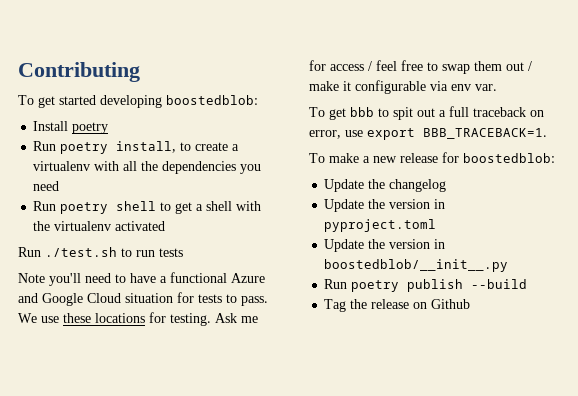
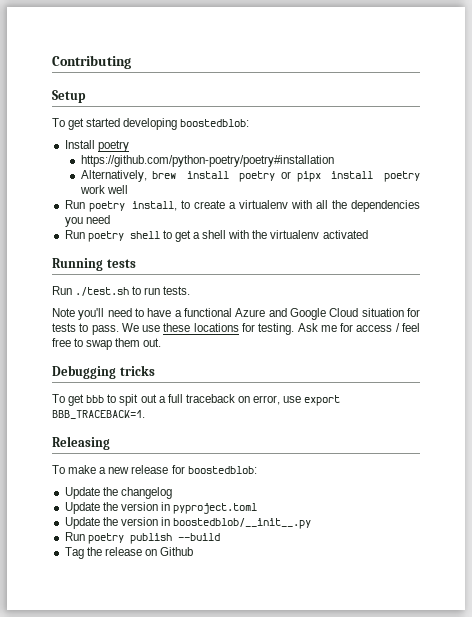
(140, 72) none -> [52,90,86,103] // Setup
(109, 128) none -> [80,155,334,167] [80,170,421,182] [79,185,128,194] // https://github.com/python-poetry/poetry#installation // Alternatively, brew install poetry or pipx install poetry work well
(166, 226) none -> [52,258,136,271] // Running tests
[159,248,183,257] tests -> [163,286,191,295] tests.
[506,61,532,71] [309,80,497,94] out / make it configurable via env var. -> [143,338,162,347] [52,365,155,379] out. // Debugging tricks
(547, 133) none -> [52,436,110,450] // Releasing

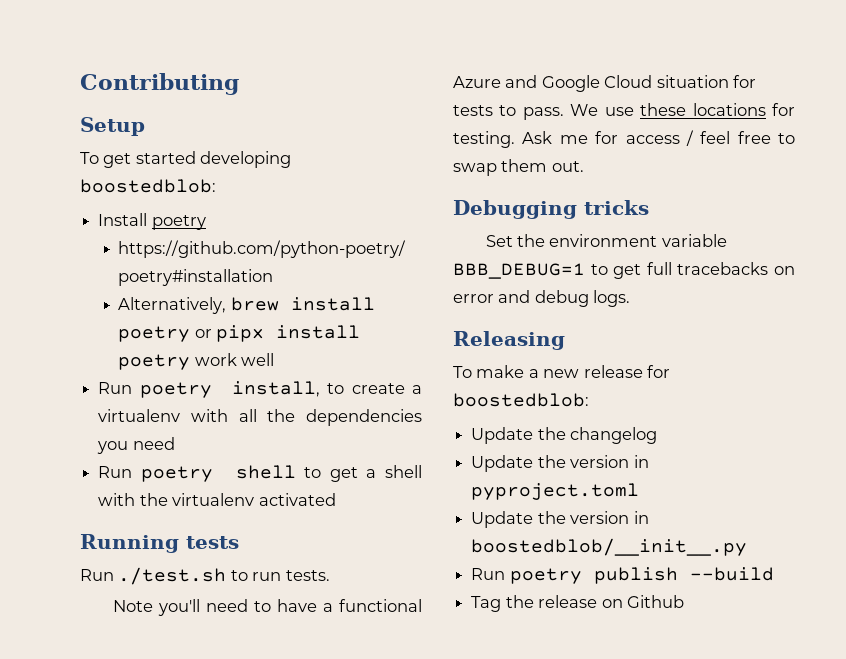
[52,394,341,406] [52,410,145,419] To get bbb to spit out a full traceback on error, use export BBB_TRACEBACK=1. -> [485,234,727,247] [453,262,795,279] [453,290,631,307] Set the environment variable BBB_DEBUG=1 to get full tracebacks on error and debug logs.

____________________

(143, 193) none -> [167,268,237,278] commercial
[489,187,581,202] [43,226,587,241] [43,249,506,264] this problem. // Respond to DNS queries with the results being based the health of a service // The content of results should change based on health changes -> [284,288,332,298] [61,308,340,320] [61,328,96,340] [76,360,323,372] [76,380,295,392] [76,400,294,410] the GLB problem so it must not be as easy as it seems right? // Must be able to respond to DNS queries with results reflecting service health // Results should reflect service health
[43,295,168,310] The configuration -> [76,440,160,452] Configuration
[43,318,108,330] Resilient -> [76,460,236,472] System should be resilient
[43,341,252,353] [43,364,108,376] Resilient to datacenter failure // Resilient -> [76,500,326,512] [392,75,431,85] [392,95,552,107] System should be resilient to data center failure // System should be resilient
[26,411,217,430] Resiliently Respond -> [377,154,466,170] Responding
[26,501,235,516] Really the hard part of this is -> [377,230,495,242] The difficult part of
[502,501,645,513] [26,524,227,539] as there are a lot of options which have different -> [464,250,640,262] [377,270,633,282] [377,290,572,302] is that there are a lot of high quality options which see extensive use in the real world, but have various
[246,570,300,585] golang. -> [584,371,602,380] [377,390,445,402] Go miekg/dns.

____________________

WORK TASK: For this exercise, transcribe exactly the part of the records above that opens with the line containing "(109, 128) none" and closes with the one containing "[52,394,341,406] [52,410,145,419] To". Pictures are not part of the copy.

EXPECTED ANSWER:
(109, 128) none -> [80,155,334,167] [80,170,421,182] [79,185,128,194] // https://github.com/python-poetry/poetry#installation // Alternatively, brew install poetry or pipx install poetry work well
(166, 226) none -> [52,258,136,271] // Running tests
[159,248,183,257] tests -> [163,286,191,295] tests.
[506,61,532,71] [309,80,497,94] out / make it configurable via env var. -> [143,338,162,347] [52,365,155,379] out. // Debugging tricks
(547, 133) none -> [52,436,110,450] // Releasing

[52,394,341,406] [52,410,145,419] To get bbb to spit out a full traceback on error, use export BBB_TRACEBACK=1. -> [485,234,727,247] [453,262,795,279] [453,290,631,307] Set the environment variable BBB_DEBUG=1 to get full tracebacks on error and debug logs.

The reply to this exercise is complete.